未公開株式を指すプライベートエクイティへの投資が活発であり、投資家から集めた資金を使って未公開株式に投資するプライベートエクイティファンドの成長も著しい。
資産運用会社アライアンス・バーンスタインは、顧客への文書で、プライベートエクイティへの投資が中心になることで、不況時の株式市場に大きなリスクをもたらすことを指摘した。
プライベートエクイティの魅力が次のリセッションで株式市場と投資家に大きなリスクをもたらす(CNBC)
- 企業が簡単に資金調達できるようになり上場を選択しにくくなっており、個人投資家が株式市場で成長株に投資できる機会が少なくなっている
- 年金や寄付金の運用機関はオルタナティブ投資(プライベートエクイティ、ベンチャーキャピタル、ヘッジファンド)に目を向ける傾向が高まっている
- 米国の上場企業が減少する一方で、プライベートエクイティのdry powder(手元資金)は2018年で11兆ドルと過去最高
- 資金がプライベートエクイティに移動するにつれて、主要な株価指数のボラティリティがお大きな影響を受ける可能性がある
- プライベートエクイティ投資の中には10年間のロックアップ期間を持つものがあり、不況に陥っても売ることができないので、株式市場の流動性が下がり、ボラティリティが上がる可能性がある
- 公開株式の取引手数料が上昇傾向にあるのに対し、プライベートエクイティの手数料は下落傾向にあるのも、プライベートエクイティへの資金流入の一助となっている
補足
プライベートエクイティ投資の発達により、企業が上場しなくても資金調達する手段が増えている。結果として上場する企業の「平均年齢」は上昇しており、上場した時には既に大きくなっている事が多くなり、個人投資家レベルでは大きな収益機会が減ってきている。

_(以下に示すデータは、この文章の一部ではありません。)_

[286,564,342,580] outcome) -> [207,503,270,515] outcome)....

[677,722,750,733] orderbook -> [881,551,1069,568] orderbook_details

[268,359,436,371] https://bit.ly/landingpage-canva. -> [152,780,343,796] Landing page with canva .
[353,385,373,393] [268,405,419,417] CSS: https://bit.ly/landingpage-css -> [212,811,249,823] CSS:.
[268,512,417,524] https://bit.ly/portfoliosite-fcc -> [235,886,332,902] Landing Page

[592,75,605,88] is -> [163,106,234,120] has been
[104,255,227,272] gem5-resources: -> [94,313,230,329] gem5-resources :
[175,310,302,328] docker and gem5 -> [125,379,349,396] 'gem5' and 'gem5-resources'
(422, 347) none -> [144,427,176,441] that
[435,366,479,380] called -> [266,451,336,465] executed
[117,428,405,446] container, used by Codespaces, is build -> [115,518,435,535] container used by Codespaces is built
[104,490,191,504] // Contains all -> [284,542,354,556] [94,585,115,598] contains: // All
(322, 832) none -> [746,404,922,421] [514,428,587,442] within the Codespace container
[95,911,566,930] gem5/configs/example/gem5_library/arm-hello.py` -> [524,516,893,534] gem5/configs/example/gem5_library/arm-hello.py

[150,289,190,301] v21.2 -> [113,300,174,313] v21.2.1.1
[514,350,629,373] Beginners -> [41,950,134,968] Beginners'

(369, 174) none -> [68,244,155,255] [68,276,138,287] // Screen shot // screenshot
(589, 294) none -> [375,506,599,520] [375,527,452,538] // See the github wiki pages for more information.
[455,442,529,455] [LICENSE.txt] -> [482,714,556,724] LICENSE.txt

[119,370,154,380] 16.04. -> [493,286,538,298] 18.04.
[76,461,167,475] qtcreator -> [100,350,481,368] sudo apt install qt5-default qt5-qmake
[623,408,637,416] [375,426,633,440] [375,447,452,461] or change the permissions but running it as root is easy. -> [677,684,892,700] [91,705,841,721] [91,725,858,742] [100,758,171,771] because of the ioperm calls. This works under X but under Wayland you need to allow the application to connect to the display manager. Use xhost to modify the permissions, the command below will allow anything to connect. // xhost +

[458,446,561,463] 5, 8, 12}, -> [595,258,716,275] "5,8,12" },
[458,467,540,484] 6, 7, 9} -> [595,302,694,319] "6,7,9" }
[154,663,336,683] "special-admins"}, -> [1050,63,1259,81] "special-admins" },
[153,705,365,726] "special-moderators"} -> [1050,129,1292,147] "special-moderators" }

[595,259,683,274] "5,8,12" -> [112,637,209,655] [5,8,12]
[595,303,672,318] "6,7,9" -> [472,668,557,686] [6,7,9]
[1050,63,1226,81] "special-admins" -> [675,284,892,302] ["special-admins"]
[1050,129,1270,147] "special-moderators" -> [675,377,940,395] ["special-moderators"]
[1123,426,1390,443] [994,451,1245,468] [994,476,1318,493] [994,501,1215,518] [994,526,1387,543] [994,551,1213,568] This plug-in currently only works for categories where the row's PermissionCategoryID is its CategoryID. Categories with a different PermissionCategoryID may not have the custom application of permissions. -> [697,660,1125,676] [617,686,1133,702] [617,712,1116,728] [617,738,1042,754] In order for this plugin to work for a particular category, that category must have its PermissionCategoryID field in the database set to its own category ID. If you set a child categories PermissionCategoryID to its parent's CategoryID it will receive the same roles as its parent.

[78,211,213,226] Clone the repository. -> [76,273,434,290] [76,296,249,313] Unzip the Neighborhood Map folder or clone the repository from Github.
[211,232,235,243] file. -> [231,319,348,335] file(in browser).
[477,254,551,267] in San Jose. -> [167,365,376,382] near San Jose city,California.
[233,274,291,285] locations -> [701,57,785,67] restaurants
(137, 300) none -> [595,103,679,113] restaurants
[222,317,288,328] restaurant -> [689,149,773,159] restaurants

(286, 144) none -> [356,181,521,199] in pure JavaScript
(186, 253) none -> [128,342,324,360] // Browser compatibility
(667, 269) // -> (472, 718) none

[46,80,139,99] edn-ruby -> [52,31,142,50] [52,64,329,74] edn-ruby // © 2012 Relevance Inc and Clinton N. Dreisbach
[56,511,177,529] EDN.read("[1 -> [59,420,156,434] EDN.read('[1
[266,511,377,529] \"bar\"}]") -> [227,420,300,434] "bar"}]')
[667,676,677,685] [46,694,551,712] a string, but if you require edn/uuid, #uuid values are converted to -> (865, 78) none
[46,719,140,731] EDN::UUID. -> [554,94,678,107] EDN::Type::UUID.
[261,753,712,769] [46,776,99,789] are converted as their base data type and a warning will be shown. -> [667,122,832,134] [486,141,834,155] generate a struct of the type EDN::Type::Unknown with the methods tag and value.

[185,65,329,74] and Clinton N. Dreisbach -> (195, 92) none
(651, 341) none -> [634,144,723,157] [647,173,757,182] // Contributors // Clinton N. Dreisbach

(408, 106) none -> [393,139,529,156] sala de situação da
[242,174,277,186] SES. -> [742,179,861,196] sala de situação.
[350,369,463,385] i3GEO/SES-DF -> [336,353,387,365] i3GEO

代わりにプライベートエクイティファンドに投資するという選択肢も拡がっている。本来、株式市場が大幅に下落すれば、他の投資資金を引き上げて株式市場に資金を投下するという選択肢が生じるが、ロックアップにより売りたい時に売れないという状況に陥る。
これにより、リセッションに陥った時に株式市場の流動性が損なわれ、ボラティリティが高まるのではないか、というのがアライアンス・バーンスタイン社の主張である。